Saturday, April 22, 2017

YLJ Fourm Publishes Eviction Essays

While at the Texas A&M University Property Schmooze in February, one book title was mentioned at least 10 times: Matthew Desmond's (Harvard) Evicted:  Poverty and Profit in the American City (2016).  I knew of the book but, admittedly, had not read it in February of this year.  Given that everyone was talking about it, I decided to order a copy while flying back to the Big Easy.  To me, the book can be described in one word:  powerful.  Through his words, Demond gives personality to the housing struggles that are all too real for so many.  From the recovering addict tenant to the landlord who views low-income rentals as good for her business to the incarcerated renter to the victim of domestic abuse who is thrown out, Desmond breathes life into the lives of those that far too many have turned their back on.  

The Yale Law Journal Forum recently published a set of essays responding to Desmond's book. The collection of essays includes writings by Lisa T. Alexander (Texas A&M), Laurie Ball Cooper (Cohen Milstein), and Ezra Rosser (American).  

Alexander uses her essay to pitch the thesis that the right to housing is a human right.  Alexander uses her "right to housing framework" to "help cities evaluate the efficacy of their local laws, policies, plans, programs, and housing markets."  She highlights how the law on the books does not apply as perhaps it was intended for low-income renters.  Alexander then proposes how municipalities can codify superior laws and landlord-tenant regulations that address the issues facing low-income tenants while retaining the tenants' dignity.  Finally, Alexander highlights how other programs, such as the Tiny Homes for the Homeless, have offered some solutions to the problems Desmond describes.     
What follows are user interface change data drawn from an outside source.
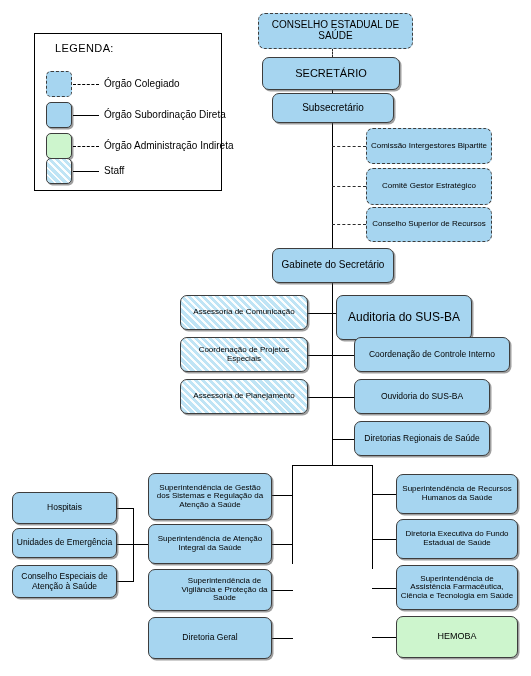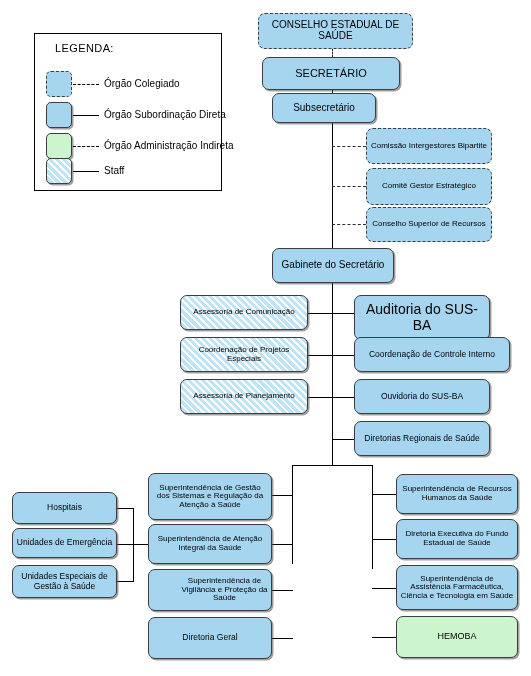--- a/index.html
+++ b/index.html
@@ -205,21 +205,21 @@
   <div class="ln ln-h" style="left:133px; top:544px; width:16px;"></div>
 
   <div class="node n-colegiado" style="left:258px; top:13px; width:155px; height:36px; font-size:10px;">
     <span>CONSELHO ESTADUAL DE SAÚDE</span>
   </div>
 
   <div class="node n-direct" style="left:262px; top:57px; width:138px; height:33px; font-size:11px;">
     <span>SECRETÁRIO</span>
   </div>
 
-  <div class="node n-direct" style="left:272px; top:93px; width:104px; height:30px; font-size:10px;">
+  <div class="node n-direct" style="left:272px; top:93px; width:122px; height:30px; font-size:10px;">
     <span>Subsecretário</span>
   </div>
 
   <div class="node n-colegiado" style="left:366px; top:128px; width:126px; height:36px; font-size:8px;">
     <span>Comissão Intergestores Bipartite</span>
   </div>
 
   <div class="node n-colegiado" style="left:366px; top:168px; width:126px; height:37px; font-size:8px;">
     <span>Comitê Gestor Estratégico</span>
   </div>
@@ -237,21 +237,21 @@
   </div>
 
   <div class="node n-staff" style="left:180px; top:337px; width:128px; height:35px; font-size:8px;">
     <span>Coordenação de Projetos Especiais</span>
   </div>
 
   <div class="node n-staff" style="left:180px; top:379px; width:128px; height:35px; font-size:8px;">
     <span>Assessoria de Planejamento</span>
   </div>
 
-  <div class="node n-direct" style="left:354px; top:295px; width:136px; height:45px; font-size:14px;">
+  <div class="node n-direct" style="left:336px; top:295px; width:136px; height:45px; font-size:12px;">
     <span>Auditoria do SUS-BA</span>
   </div>
 
   <div class="node n-direct" style="left:354px; top:337px; width:156px; height:35px; font-size:8.5px;">
     <span>Coordenação de Controle Interno</span>
   </div>
 
   <div class="node n-direct" style="left:354px; top:379px; width:136px; height:35px; font-size:8.5px;">
     <span>Ouvidoria do SUS-BA</span>
   </div>
@@ -262,21 +262,21 @@
 
   <div class="node n-direct" style="left:12px; top:492px; width:105px; height:32px; font-size:8.5px;">
     <span>Hospitais</span>
   </div>
 
   <div class="node n-direct" style="left:12px; top:528px; width:105px; height:30px; font-size:8.5px;">
     <span>Unidades de Emergência</span>
   </div>
 
   <div class="node n-direct" style="left:12px; top:565px; width:105px; height:33px; font-size:8.5px;">
-    <span>Unidades Especiais de Gestão à Saúde</span>
+    <span>Conselho Especiais de Atenção à Saúde</span>
   </div>
 
   <div class="node n-direct" style="left:148px; top:473px; width:124px; height:47px; font-size:8px;">
     <span>Superintendência de Gestão dos Sistemas e Regulação da Atenção à Saúde</span>
   </div>
 
   <div class="node n-direct" style="left:148px; top:524px; width:124px; height:40px; font-size:8px;">
     <span>Superintendência de Atenção Integral da Saúde</span>
   </div>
Cooper uses her position in practice to focus on what lawyers can do to help individuals in the position of the characters in Desmond's book.  Cooper offers a number of suggestions such as special rent protections for victims, more real protections for retaliatory evictions, and better access to counsel for low-income tenants.  While Cooper offers a number of legal solutions, she acknowledges that her solutions are only a small part of the puzzle.  As Cooper says:

The legal solutions outlined in Parts II and III of this Essay can only be part of the picture. As Desmond’s sociological study makes clear, any solution to the housing crisis that those living in poverty face requires an interdisciplinary approach. Laws to protect tenants threatened with eviction and tenants seeking safe, affordable housing—and lawyers to ensure that tenants can realize those legal protections—are a critical part of the solution. But they are only part of the solution. Other important areas for further inquiry include the way “affordable” housing is defined for people with extremely low incomes, the dearth of subsidized and/or genuinely affordable housing for individuals in poverty, the way rent is calculated in the voucher program, and the effects of that formula on both voucher tenants’ mobility and on market rents for other tenants in high poverty neighborhoods.

Finally, Rosser focuses on the aspect of low-income tenants that no one likes to talk about: exploitation.  A central claim of Desmond's book is that poor renters are exploited and Rosser applauds Desmond for bringing that issue to the forefront as opposed to dancing around it as many are want to do.  Rosser categorizes the types of exploitation that low-income tenants face into deliberate exploitation and market-driven exploitation.  The former, while morally reprehensible, is in many respects less concerning than the latter.  As Rosser writes, "The market, combined with a legal structure that largely supports the interests of landlords in collecting rent over the interests of tenants in adequate conditions, exploits the inability of the poor to make meaningful demands on landlords."

Just like Desmond's book is a powerful piece, so too are the essays in the Yale Law Journal Forum.  If you have not had a chance to read the book or the essays and have any interest in housing, landlord/tenant issues, or just human dignity, they are well worth the read.